* [Required action]:
Leave out the images; return the rest of the data exactly.

* [The data]:
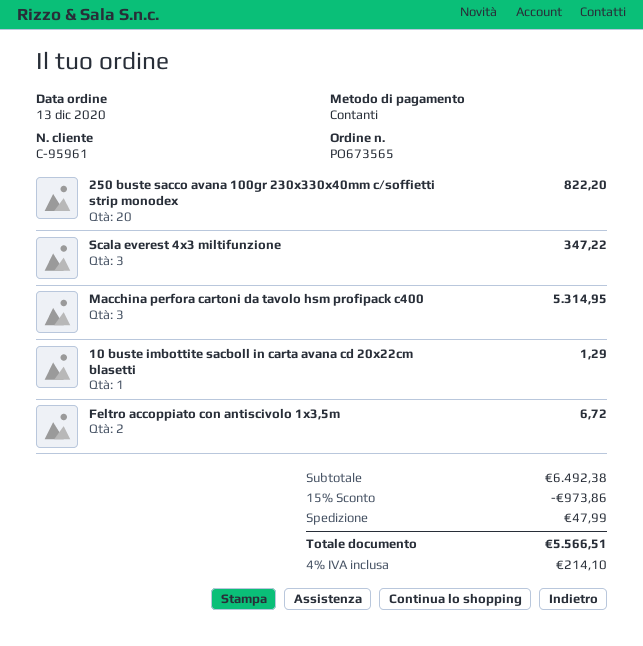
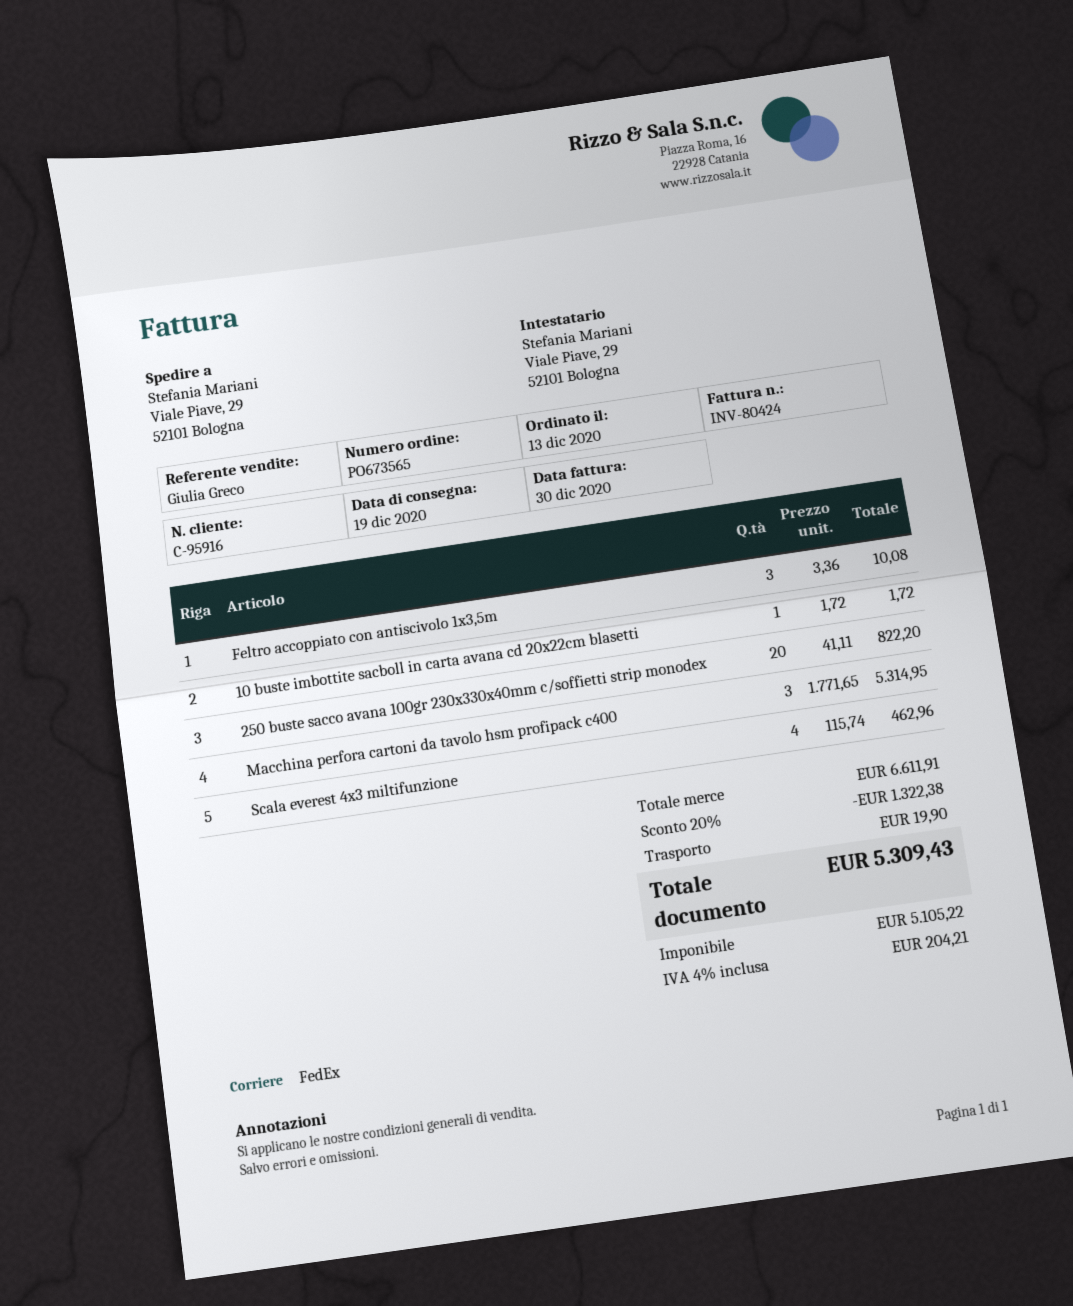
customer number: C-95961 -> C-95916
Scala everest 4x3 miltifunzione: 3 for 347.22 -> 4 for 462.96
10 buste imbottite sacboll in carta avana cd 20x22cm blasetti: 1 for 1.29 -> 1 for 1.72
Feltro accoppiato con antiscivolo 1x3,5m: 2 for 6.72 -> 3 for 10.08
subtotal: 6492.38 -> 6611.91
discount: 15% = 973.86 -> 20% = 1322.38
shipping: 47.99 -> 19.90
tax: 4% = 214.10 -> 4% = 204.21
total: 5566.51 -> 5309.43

* [Exercise response]:
customer number: C-95961 -> C-95916
Scala everest 4x3 miltifunzione: 3 for 347.22 -> 4 for 462.96
10 buste imbottite sacboll in carta avana cd 20x22cm blasetti: 1 for 1.29 -> 1 for 1.72
Feltro accoppiato con antiscivolo 1x3,5m: 2 for 6.72 -> 3 for 10.08
subtotal: 6492.38 -> 6611.91
discount: 15% = 973.86 -> 20% = 1322.38
shipping: 47.99 -> 19.90
tax: 4% = 214.10 -> 4% = 204.21
total: 5566.51 -> 5309.43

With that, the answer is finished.